### [PROMPT]
Lines from the first one down to the one containing "Full Gut Replacement | Room: Kitchen" in the data below are the only ones needed; please return them exactly, both ends included.

------------------------------------

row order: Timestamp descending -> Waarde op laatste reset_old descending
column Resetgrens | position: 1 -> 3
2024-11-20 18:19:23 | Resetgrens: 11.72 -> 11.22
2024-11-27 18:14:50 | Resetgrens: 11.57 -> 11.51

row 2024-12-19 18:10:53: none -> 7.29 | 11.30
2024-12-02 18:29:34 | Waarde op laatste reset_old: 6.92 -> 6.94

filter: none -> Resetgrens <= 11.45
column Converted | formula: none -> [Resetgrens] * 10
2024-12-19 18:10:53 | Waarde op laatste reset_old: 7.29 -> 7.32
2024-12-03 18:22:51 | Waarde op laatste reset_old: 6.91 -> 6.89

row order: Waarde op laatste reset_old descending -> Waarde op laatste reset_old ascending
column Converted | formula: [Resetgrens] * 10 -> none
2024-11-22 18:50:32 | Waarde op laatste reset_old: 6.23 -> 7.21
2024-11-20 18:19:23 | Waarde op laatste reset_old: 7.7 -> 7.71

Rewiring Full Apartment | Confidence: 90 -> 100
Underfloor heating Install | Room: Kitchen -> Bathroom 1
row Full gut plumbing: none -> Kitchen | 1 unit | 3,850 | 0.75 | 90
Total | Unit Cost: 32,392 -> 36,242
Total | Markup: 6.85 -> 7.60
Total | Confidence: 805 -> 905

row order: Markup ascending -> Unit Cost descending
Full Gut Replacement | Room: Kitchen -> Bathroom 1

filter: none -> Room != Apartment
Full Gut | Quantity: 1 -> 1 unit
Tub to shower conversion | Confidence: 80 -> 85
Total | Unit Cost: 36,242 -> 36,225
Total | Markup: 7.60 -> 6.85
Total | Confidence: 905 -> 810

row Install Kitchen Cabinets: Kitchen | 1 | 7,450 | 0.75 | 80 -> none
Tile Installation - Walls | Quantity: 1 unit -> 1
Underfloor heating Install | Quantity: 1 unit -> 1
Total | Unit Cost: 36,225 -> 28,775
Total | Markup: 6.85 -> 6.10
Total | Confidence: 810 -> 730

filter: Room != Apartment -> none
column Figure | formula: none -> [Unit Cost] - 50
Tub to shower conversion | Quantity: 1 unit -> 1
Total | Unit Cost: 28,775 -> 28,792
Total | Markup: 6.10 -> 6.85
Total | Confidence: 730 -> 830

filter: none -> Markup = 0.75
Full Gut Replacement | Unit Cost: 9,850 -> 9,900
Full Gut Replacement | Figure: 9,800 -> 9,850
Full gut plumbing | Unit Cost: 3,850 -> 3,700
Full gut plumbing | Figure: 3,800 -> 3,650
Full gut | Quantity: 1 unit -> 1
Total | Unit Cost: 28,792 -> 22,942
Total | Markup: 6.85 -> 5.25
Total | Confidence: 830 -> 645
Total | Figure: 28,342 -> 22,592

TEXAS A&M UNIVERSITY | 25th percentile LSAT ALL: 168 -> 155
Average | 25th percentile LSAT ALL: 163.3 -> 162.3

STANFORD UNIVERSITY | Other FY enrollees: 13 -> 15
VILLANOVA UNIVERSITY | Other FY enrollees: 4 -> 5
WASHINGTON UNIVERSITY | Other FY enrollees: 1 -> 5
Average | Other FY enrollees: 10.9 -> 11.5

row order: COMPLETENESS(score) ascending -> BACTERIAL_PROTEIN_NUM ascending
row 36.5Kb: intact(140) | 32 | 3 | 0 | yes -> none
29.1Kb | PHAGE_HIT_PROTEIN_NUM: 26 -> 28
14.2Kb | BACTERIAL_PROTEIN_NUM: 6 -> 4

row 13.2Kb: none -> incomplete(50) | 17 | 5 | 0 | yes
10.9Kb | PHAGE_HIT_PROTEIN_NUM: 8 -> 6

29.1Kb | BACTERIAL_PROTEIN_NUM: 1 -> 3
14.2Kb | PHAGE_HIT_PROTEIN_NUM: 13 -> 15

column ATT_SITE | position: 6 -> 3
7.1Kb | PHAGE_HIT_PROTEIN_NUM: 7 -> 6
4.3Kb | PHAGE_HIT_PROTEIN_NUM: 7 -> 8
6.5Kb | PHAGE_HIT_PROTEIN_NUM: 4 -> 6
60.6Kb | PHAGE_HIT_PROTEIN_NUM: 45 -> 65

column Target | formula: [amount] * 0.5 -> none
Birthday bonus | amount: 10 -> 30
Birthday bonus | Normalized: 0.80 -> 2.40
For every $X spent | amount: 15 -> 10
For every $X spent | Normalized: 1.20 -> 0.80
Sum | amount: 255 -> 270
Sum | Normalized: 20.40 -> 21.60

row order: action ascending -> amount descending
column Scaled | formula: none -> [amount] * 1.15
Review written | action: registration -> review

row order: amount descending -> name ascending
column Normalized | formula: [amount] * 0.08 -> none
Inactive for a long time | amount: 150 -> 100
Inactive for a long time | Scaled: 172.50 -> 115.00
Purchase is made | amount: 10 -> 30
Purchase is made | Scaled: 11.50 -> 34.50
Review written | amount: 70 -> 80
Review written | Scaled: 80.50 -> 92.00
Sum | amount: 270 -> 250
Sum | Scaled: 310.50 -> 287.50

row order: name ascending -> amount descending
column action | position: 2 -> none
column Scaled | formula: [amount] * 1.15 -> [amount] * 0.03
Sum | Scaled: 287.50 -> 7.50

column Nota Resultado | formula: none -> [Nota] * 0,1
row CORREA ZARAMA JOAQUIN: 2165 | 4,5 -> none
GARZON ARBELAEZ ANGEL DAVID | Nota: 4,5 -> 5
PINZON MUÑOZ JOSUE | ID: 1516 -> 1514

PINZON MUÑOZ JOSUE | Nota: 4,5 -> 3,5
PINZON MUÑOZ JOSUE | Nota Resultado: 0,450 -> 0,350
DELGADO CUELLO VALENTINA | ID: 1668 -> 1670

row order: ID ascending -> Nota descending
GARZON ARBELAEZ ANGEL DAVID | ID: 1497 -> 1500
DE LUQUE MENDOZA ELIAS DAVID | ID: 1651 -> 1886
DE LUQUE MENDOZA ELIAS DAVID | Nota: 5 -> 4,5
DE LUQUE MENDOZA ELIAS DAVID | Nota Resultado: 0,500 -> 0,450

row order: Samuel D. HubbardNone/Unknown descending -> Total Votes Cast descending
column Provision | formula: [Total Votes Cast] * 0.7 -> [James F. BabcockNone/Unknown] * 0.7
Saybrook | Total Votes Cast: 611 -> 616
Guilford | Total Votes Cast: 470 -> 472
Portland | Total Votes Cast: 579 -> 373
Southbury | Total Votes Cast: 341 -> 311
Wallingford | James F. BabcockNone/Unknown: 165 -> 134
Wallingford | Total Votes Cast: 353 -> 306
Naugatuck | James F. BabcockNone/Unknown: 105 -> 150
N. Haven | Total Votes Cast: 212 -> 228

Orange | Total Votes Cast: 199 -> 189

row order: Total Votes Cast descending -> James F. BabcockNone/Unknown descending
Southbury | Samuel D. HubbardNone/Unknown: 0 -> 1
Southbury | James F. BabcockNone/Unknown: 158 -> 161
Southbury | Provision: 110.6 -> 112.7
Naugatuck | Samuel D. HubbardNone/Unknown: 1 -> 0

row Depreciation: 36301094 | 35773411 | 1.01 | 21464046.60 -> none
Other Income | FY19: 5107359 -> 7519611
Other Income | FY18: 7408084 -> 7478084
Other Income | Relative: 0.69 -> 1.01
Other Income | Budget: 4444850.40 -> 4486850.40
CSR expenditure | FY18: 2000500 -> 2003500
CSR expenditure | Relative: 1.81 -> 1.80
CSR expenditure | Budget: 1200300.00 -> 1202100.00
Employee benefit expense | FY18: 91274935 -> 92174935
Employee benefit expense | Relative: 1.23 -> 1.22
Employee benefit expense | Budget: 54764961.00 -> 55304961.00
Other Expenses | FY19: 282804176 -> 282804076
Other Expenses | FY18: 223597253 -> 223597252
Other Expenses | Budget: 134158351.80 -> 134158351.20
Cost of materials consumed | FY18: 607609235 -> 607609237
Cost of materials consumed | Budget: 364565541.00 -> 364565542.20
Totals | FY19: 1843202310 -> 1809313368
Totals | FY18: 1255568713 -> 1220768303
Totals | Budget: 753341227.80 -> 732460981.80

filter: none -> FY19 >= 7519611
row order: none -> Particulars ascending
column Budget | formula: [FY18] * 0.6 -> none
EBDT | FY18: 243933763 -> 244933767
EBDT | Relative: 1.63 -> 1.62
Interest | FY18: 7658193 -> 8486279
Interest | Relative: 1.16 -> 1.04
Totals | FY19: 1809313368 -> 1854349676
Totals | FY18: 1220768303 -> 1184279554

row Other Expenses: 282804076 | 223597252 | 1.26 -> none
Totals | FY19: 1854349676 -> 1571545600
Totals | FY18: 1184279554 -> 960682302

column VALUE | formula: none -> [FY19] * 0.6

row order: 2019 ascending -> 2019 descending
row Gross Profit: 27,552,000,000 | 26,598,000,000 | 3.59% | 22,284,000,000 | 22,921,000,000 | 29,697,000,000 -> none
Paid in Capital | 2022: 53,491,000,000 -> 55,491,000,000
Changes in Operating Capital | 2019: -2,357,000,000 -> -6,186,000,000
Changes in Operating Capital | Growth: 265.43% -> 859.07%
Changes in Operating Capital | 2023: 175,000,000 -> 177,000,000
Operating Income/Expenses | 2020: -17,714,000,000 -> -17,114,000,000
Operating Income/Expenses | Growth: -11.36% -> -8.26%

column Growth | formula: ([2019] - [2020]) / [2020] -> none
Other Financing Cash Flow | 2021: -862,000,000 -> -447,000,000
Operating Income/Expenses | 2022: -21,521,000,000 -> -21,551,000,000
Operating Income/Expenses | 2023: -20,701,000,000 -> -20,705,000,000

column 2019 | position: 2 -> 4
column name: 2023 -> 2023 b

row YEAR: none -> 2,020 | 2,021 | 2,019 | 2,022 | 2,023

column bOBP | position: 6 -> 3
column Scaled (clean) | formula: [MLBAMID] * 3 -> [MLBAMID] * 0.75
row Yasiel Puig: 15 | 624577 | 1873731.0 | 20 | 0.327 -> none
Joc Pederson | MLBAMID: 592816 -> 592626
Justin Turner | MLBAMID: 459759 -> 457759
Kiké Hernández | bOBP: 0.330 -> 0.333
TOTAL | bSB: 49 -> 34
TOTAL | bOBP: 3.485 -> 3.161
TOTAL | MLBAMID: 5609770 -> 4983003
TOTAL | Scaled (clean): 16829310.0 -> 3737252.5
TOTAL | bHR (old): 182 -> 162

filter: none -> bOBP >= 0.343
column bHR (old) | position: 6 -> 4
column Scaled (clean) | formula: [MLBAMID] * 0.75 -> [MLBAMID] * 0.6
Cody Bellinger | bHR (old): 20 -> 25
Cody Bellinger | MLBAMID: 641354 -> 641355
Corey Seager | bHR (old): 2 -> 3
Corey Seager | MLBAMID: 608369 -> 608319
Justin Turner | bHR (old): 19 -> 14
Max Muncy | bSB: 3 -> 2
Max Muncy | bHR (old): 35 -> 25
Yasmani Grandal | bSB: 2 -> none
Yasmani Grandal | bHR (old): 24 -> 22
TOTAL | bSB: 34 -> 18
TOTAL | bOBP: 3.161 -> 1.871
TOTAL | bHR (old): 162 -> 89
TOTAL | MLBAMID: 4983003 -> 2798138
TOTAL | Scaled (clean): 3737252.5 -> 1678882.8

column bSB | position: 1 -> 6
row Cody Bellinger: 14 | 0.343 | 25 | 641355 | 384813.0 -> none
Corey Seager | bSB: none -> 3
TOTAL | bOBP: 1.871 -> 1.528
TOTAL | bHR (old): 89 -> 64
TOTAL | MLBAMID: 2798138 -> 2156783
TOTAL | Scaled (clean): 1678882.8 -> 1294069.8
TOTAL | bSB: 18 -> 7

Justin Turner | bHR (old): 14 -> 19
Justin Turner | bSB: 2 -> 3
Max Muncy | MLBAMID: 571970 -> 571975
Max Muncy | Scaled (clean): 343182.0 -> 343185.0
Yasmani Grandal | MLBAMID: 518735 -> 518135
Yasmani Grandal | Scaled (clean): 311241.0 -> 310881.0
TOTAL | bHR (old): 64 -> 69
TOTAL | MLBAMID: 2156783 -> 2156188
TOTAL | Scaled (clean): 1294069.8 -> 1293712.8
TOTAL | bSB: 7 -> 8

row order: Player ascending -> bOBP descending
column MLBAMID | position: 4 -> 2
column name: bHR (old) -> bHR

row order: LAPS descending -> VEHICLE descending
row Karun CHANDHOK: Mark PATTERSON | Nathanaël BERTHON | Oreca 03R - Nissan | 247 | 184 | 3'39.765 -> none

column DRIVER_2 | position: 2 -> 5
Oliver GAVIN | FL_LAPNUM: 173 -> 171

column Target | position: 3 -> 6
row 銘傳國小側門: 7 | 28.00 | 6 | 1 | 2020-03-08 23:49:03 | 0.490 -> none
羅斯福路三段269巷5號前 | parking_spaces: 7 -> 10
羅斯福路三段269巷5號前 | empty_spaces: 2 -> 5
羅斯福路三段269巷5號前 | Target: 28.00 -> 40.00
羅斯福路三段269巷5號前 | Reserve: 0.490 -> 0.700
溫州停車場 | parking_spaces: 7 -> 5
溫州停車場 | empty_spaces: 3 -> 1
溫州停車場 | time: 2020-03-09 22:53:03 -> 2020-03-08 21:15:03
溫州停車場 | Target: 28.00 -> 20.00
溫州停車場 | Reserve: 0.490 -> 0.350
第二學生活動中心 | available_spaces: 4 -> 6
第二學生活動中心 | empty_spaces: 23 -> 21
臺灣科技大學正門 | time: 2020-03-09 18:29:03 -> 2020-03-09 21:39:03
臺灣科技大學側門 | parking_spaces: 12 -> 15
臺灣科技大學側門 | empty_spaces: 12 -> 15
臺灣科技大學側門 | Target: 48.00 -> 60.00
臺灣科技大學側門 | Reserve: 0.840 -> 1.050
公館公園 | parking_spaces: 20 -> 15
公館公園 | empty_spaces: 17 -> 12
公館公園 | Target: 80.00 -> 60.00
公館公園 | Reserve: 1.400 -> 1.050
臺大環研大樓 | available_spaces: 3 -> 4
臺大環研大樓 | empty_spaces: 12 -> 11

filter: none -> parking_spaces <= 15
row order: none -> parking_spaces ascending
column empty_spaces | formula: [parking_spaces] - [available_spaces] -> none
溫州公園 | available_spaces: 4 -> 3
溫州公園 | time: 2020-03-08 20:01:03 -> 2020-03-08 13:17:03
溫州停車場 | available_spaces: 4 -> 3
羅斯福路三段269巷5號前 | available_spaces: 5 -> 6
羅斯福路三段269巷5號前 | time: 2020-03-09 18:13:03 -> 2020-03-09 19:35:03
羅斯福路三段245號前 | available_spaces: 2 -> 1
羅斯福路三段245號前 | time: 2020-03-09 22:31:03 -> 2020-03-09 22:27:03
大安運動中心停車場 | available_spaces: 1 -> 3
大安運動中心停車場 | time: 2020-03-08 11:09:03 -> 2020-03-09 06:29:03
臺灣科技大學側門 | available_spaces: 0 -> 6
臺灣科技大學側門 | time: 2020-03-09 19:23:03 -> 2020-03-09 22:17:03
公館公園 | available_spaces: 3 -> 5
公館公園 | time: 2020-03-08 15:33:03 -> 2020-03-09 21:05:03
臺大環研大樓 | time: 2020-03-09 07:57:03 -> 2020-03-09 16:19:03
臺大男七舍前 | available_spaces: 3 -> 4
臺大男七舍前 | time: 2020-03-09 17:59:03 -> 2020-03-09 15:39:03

------------------------------------

### [ANSWER TO THIS TASK]
row order: Timestamp descending -> Waarde op laatste reset_old descending
column Resetgrens | position: 1 -> 3
2024-11-20 18:19:23 | Resetgrens: 11.72 -> 11.22
2024-11-27 18:14:50 | Resetgrens: 11.57 -> 11.51

row 2024-12-19 18:10:53: none -> 7.29 | 11.30
2024-12-02 18:29:34 | Waarde op laatste reset_old: 6.92 -> 6.94

filter: none -> Resetgrens <= 11.45
column Converted | formula: none -> [Resetgrens] * 10
2024-12-19 18:10:53 | Waarde op laatste reset_old: 7.29 -> 7.32
2024-12-03 18:22:51 | Waarde op laatste reset_old: 6.91 -> 6.89

row order: Waarde op laatste reset_old descending -> Waarde op laatste reset_old ascending
column Converted | formula: [Resetgrens] * 10 -> none
2024-11-22 18:50:32 | Waarde op laatste reset_old: 6.23 -> 7.21
2024-11-20 18:19:23 | Waarde op laatste reset_old: 7.7 -> 7.71

Rewiring Full Apartment | Confidence: 90 -> 100
Underfloor heating Install | Room: Kitchen -> Bathroom 1
row Full gut plumbing: none -> Kitchen | 1 unit | 3,850 | 0.75 | 90
Total | Unit Cost: 32,392 -> 36,242
Total | Markup: 6.85 -> 7.60
Total | Confidence: 805 -> 905

row order: Markup ascending -> Unit Cost descending
Full Gut Replacement | Room: Kitchen -> Bathroom 1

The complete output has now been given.